Notice that we use geom_line_interactive() instead of geom_line(). This will help us add interactivity to the plot.
library(ggiraph)
line_chart <- mean_life_exps |>
ggplot(aes(x = year, y = mean_life_exp, col = continent, data_id = id)) +
geom_line_interactive(linewidth = 2.5) +
geom_point_interactive(size = 4) +
theme_minimal(base_size = base_size) +
labs(
x = element_blank(),
y = 'Life expectancy (in years)',
title = 'Life expectancy over time'
) +
theme(
text = element_text(
color = 'grey20'
),
legend.position = 'none',
panel.grid.minor = element_blank(),
plot.title.position = 'plot'
) +
scale_color_manual(values = color_palette)
No we make an interactive plot using the girafe function.
girafe(ggobj = line_chart)
While we get some interactive effect upon hovering over the lines, the interactivity serves no narrative purpose.
If we could highlight only the line that we are interested in, and other lines fade back, that could serve some purpose sometimes. We do that using options in girafe.

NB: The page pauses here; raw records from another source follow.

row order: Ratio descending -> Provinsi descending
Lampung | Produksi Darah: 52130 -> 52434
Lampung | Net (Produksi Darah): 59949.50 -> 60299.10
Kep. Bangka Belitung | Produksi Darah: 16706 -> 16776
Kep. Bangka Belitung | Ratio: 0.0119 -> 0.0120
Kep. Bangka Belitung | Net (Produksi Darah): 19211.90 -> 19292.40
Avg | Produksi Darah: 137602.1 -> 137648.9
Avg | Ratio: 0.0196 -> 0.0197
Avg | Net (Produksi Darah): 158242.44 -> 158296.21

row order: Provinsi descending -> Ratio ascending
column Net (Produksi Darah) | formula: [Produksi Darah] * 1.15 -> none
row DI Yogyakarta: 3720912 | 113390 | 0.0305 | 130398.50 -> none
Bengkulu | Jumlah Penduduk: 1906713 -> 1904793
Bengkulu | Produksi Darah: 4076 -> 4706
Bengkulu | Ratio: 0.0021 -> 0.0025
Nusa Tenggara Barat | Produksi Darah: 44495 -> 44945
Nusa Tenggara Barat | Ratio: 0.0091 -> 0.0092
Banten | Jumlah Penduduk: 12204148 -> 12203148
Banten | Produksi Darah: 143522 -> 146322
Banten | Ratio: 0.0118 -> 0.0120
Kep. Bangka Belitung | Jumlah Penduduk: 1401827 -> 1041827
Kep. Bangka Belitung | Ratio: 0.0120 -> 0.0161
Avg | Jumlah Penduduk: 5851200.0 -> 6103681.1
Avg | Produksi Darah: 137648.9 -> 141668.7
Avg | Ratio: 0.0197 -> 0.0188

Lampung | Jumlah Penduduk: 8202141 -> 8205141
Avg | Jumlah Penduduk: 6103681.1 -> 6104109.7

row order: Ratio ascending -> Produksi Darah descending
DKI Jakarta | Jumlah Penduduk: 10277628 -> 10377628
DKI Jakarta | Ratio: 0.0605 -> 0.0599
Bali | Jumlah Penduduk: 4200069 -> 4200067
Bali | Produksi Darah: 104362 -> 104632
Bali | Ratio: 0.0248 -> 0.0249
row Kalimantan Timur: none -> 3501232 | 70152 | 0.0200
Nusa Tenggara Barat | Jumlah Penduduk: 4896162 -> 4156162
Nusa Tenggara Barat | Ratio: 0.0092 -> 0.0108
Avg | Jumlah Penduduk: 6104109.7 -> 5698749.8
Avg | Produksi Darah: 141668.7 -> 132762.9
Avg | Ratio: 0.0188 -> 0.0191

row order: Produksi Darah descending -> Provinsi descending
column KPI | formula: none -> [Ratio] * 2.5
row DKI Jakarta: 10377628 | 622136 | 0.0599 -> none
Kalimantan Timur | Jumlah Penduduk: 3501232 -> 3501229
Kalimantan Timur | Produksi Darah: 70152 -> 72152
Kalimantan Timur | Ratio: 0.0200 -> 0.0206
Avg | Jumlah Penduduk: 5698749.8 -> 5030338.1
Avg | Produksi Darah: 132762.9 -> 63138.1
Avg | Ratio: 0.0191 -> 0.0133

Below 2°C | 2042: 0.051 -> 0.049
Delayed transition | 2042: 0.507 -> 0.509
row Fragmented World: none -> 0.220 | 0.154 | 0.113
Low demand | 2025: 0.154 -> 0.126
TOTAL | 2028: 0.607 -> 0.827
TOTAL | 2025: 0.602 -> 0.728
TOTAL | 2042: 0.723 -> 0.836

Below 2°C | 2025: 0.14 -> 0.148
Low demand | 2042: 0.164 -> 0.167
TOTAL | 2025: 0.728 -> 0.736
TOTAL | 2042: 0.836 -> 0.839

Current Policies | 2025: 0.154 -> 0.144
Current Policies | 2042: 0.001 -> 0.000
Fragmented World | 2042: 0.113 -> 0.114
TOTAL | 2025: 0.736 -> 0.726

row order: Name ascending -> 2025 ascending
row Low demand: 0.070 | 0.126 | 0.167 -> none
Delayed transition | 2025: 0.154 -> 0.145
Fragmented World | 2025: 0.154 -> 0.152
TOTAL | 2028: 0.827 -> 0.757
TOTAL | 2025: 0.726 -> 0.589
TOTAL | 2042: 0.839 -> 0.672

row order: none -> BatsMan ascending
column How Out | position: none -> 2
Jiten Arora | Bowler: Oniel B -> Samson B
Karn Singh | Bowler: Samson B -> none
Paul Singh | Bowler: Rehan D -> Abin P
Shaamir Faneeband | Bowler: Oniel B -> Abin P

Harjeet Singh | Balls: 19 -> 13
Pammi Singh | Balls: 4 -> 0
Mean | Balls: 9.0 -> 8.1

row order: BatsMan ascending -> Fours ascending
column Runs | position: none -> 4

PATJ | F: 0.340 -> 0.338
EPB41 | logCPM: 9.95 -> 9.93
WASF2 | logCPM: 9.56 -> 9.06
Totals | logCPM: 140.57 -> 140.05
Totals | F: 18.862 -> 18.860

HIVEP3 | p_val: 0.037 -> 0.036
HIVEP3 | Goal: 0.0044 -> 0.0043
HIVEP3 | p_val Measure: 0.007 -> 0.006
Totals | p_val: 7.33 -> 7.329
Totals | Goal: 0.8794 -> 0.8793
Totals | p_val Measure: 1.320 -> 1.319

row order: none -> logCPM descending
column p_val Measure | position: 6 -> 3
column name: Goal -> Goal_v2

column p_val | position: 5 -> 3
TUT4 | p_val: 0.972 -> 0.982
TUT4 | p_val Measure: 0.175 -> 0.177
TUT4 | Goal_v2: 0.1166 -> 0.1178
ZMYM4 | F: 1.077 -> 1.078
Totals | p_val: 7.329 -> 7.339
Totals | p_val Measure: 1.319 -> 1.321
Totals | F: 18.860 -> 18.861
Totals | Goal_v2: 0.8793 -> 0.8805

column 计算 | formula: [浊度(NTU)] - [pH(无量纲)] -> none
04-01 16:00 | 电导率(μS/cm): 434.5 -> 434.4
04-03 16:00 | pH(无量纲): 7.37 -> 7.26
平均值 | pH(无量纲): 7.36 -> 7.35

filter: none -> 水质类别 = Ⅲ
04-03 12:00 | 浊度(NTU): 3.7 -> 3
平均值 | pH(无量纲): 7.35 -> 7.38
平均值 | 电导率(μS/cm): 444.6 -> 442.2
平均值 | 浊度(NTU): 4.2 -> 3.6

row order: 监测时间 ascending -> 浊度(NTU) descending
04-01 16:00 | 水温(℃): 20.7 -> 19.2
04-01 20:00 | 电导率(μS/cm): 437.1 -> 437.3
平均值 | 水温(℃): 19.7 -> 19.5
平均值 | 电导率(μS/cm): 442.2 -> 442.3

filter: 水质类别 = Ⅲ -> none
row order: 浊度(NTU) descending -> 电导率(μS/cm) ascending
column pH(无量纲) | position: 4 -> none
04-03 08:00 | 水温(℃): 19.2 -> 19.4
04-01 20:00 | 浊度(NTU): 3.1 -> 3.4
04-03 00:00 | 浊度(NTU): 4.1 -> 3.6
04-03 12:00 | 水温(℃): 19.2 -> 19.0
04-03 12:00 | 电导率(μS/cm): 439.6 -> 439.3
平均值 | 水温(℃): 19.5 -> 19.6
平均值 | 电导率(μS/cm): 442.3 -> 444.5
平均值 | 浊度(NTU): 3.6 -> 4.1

Take a look opts_hover and opts_hover_inv. How are they contributing to the interactivity?
girafe(
ggobj = line_chart,
options = list(
opts_hover(css = ''), ## CSS code of line we're hovering over
opts_hover_inv(css = "opacity:0.1;"), ## CSS code of all other lines
opts_sizing(rescale = FALSE) ## Fixes sizes to dimensions below
),
height_svg = 6,
width_svg = 9
)
We will create a boxplot based on the same data.
selected_year <- 2007
box_plot <- dat |>
filter(year == selected_year) |>
ggplot(aes(x = life_exp, y = continent, fill = continent, data_id = id)) +
geom_boxplot_interactive(
position = position_nudge(y = 0.25),
width = 0.5
) +
geom_point_interactive(
aes(col = continent),
position = position_nudge(y = -0.25),
size = 8,
shape = '|',
alpha = 0.75
) +
scale_fill_manual(values = color_palette) +
scale_color_manual(values = color_palette) +
labs(
x = 'Life expectancy (in years)',
y = element_blank(),
title = glue::glue('Distribution of Life Expectancy in {selected_year}')
) +
theme_minimal(base_size = base_size) +
theme(
text = element_text(
color = 'grey20'
),
legend.position = 'none',
panel.grid.minor = element_blank(),
plot.title.position = 'plot'
)
girafe(
ggobj = box_plot,
options = list(
opts_hover(css = ''),
opts_hover_inv(css = "opacity:0.1;"),
opts_sizing(rescale = FALSE)
),
height_svg = 6,
width_svg = 9
)
We can use patchwork library to “patch” plots. Here, we are placing the line chart and the box plot side-by-side.
library(patchwork)
girafe(
ggobj = box_plot + plot_spacer() + line_chart + plot_layout(widths = c(0.45, 0.1, 0.45)),
options = list(
opts_hover(css = ''),
opts_hover_inv(css = "opacity:0.1;"),
opts_sizing(rescale = FALSE)
),
height_svg = 8,
width_svg = 12
)
Notice how hovering over one element in the same chart, highlights the same element in the other chart?
This tutorial is based on Albert Rapp’s tutorial on creating interactive visualizations.